A faithful copy is needed of the lines below from the one with "does not - doesn't" up to and including the one with "- it is | it's | it is not | it isn't (---)"; set it down with no pictures and no other lines.

[Saved entries]
═══

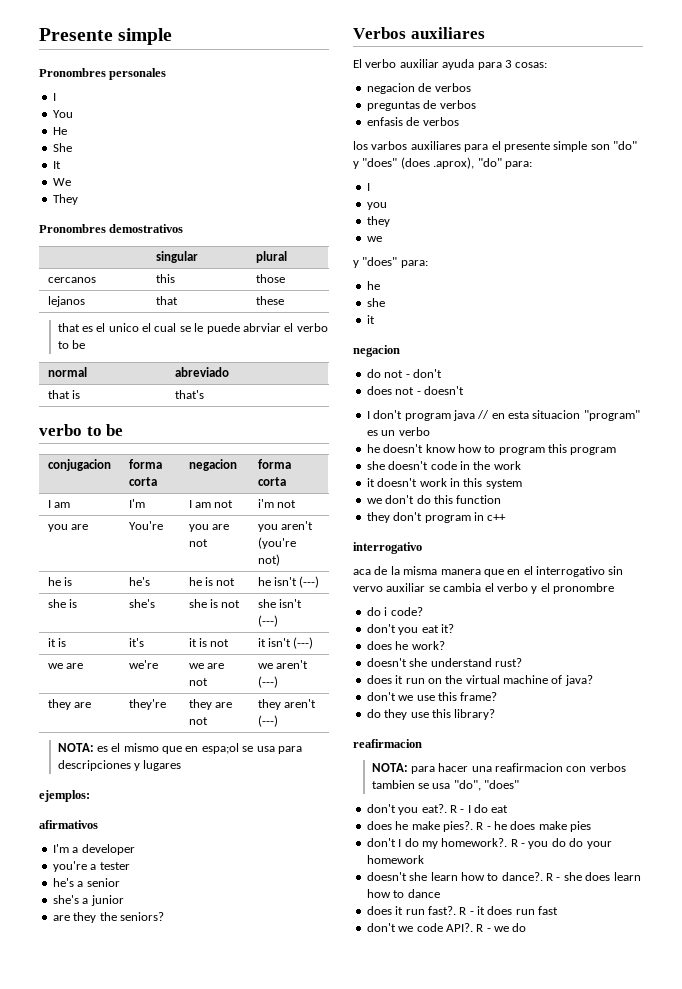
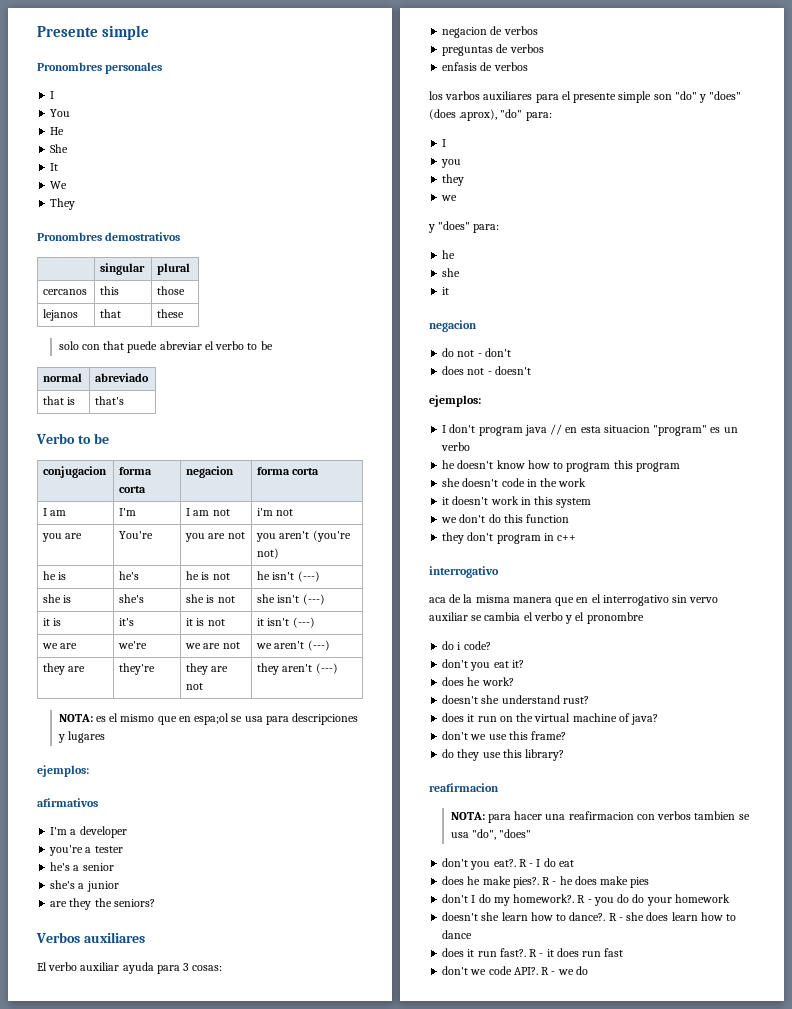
- that es el unico el cual se le puede abrviar el verbo to be
+ solo con that puede abreviar el verbo to be
  that is | that's
- verbo to be
+ Verbo to be
  does not - doesn't
+ ejemplos:

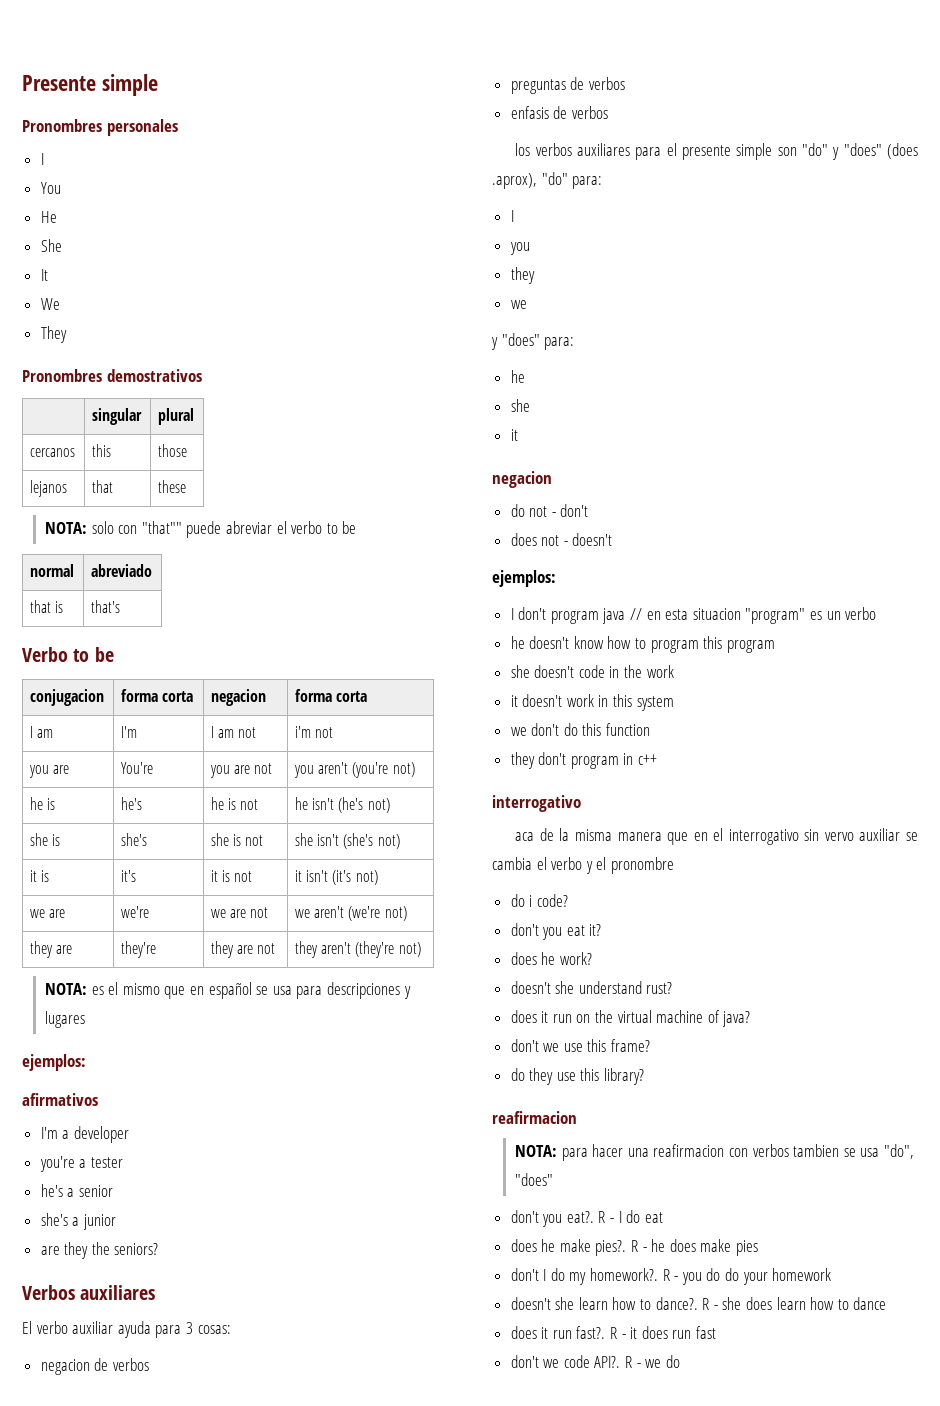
- solo con that puede abreviar el verbo to be
+ NOTA: solo con "that"" puede abreviar el verbo to be
- he is | he's | he is not | he isn't (---)
+ he is | he's | he is not | he isn't (he's not)
- she is | she's | she is not | she isn't (---)
+ she is | she's | she is not | she isn't (she's not)
- it is | it's | it is not | it isn't (---)
+ it is | it's | it is not | it isn't (it's not)
- we are | we're | we are not | we aren't (---)
+ we are | we're | we are not | we aren't (we're not)
- they are | they're | they are not | they aren't (---)
+ they are | they're | they are not | they aren't (they're not)
- NOTA: es el mismo que en espa;ol se usa para descripciones y lugares
+ NOTA: es el mismo que en español se usa para descripciones y lugares
- los varbos auxiliares para el presente simple son "do" y "does" (does .aprox), "do" para:
+ los verbos auxiliares para el presente simple son "do" y "does" (does .aprox), "do" para:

═══

> [SOLUTION]:
  does not - doesn't
+ ejemplos:

- solo con that puede abreviar el verbo to be
+ NOTA: solo con "that"" puede abreviar el verbo to be
- he is | he's | he is not | he isn't (---)
+ he is | he's | he is not | he isn't (he's not)
- she is | she's | she is not | she isn't (---)
+ she is | she's | she is not | she isn't (she's not)
- it is | it's | it is not | it isn't (---)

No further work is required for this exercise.